[Brief] Nothing in the entries below may be altered; print them as they stand.

[Data listing]
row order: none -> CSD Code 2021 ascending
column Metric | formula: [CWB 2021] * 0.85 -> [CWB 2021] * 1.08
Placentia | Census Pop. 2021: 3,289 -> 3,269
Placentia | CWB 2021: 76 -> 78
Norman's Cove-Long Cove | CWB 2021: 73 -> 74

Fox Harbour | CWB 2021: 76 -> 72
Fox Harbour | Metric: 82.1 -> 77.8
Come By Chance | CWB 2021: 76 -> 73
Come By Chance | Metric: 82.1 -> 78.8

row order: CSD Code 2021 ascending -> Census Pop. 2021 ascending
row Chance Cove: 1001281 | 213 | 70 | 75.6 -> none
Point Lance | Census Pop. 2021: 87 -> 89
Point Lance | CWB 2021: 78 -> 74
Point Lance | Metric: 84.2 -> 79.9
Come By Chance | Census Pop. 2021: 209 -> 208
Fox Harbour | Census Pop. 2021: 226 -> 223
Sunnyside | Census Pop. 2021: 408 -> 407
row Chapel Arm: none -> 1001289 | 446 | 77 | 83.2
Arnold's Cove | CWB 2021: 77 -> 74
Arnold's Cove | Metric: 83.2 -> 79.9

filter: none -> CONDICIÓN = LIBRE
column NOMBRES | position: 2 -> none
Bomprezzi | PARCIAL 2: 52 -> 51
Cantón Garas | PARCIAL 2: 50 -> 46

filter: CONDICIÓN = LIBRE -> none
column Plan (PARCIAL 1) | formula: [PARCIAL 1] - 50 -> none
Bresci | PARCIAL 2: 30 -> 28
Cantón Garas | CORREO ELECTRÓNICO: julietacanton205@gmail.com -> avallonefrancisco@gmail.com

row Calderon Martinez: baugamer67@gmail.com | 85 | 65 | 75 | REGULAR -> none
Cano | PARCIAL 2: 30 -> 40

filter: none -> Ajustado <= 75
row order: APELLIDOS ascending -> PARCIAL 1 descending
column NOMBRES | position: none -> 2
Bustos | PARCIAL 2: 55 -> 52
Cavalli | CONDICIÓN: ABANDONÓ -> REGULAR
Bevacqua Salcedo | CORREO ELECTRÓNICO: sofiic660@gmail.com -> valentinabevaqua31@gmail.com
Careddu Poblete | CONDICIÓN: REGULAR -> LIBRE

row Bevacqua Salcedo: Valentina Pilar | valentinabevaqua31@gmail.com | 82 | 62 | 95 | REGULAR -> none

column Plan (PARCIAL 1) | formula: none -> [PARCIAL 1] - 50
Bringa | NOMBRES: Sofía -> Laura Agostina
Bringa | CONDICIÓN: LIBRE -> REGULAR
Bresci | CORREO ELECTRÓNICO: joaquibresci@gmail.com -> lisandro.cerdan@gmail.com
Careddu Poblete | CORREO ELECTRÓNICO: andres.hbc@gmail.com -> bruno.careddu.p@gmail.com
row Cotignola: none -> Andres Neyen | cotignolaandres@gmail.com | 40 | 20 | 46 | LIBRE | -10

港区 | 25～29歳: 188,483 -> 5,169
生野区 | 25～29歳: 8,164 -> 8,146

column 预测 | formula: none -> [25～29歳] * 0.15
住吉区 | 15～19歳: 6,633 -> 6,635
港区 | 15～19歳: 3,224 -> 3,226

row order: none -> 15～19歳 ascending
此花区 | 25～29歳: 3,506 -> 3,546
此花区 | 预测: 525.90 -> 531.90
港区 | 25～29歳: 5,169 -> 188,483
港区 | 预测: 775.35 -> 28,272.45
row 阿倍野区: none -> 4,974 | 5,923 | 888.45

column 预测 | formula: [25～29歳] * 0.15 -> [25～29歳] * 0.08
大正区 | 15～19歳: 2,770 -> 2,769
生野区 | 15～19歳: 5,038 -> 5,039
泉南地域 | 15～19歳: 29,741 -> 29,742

[Problem solution]
row order: none -> CSD Code 2021 ascending
column Metric | formula: [CWB 2021] * 0.85 -> [CWB 2021] * 1.08
Placentia | Census Pop. 2021: 3,289 -> 3,269
Placentia | CWB 2021: 76 -> 78
Norman's Cove-Long Cove | CWB 2021: 73 -> 74

Fox Harbour | CWB 2021: 76 -> 72
Fox Harbour | Metric: 82.1 -> 77.8
Come By Chance | CWB 2021: 76 -> 73
Come By Chance | Metric: 82.1 -> 78.8

row order: CSD Code 2021 ascending -> Census Pop. 2021 ascending
row Chance Cove: 1001281 | 213 | 70 | 75.6 -> none
Point Lance | Census Pop. 2021: 87 -> 89
Point Lance | CWB 2021: 78 -> 74
Point Lance | Metric: 84.2 -> 79.9
Come By Chance | Census Pop. 2021: 209 -> 208
Fox Harbour | Census Pop. 2021: 226 -> 223
Sunnyside | Census Pop. 2021: 408 -> 407
row Chapel Arm: none -> 1001289 | 446 | 77 | 83.2
Arnold's Cove | CWB 2021: 77 -> 74
Arnold's Cove | Metric: 83.2 -> 79.9

filter: none -> CONDICIÓN = LIBRE
column NOMBRES | position: 2 -> none
Bomprezzi | PARCIAL 2: 52 -> 51
Cantón Garas | PARCIAL 2: 50 -> 46

filter: CONDICIÓN = LIBRE -> none
column Plan (PARCIAL 1) | formula: [PARCIAL 1] - 50 -> none
Bresci | PARCIAL 2: 30 -> 28
Cantón Garas | CORREO ELECTRÓNICO: julietacanton205@gmail.com -> avallonefrancisco@gmail.com

row Calderon Martinez: baugamer67@gmail.com | 85 | 65 | 75 | REGULAR -> none
Cano | PARCIAL 2: 30 -> 40

filter: none -> Ajustado <= 75
row order: APELLIDOS ascending -> PARCIAL 1 descending
column NOMBRES | position: none -> 2
Bustos | PARCIAL 2: 55 -> 52
Cavalli | CONDICIÓN: ABANDONÓ -> REGULAR
Bevacqua Salcedo | CORREO ELECTRÓNICO: sofiic660@gmail.com -> valentinabevaqua31@gmail.com
Careddu Poblete | CONDICIÓN: REGULAR -> LIBRE

row Bevacqua Salcedo: Valentina Pilar | valentinabevaqua31@gmail.com | 82 | 62 | 95 | REGULAR -> none

column Plan (PARCIAL 1) | formula: none -> [PARCIAL 1] - 50
Bringa | NOMBRES: Sofía -> Laura Agostina
Bringa | CONDICIÓN: LIBRE -> REGULAR
Bresci | CORREO ELECTRÓNICO: joaquibresci@gmail.com -> lisandro.cerdan@gmail.com
Careddu Poblete | CORREO ELECTRÓNICO: andres.hbc@gmail.com -> bruno.careddu.p@gmail.com
row Cotignola: none -> Andres Neyen | cotignolaandres@gmail.com | 40 | 20 | 46 | LIBRE | -10

港区 | 25～29歳: 188,483 -> 5,169
生野区 | 25～29歳: 8,164 -> 8,146

column 预测 | formula: none -> [25～29歳] * 0.15
住吉区 | 15～19歳: 6,633 -> 6,635
港区 | 15～19歳: 3,224 -> 3,226

row order: none -> 15～19歳 ascending
此花区 | 25～29歳: 3,506 -> 3,546
此花区 | 预测: 525.90 -> 531.90
港区 | 25～29歳: 5,169 -> 188,483
港区 | 预测: 775.35 -> 28,272.45
row 阿倍野区: none -> 4,974 | 5,923 | 888.45

column 预测 | formula: [25～29歳] * 0.15 -> [25～29歳] * 0.08
大正区 | 15～19歳: 2,770 -> 2,769
生野区 | 15～19歳: 5,038 -> 5,039
泉南地域 | 15～19歳: 29,741 -> 29,742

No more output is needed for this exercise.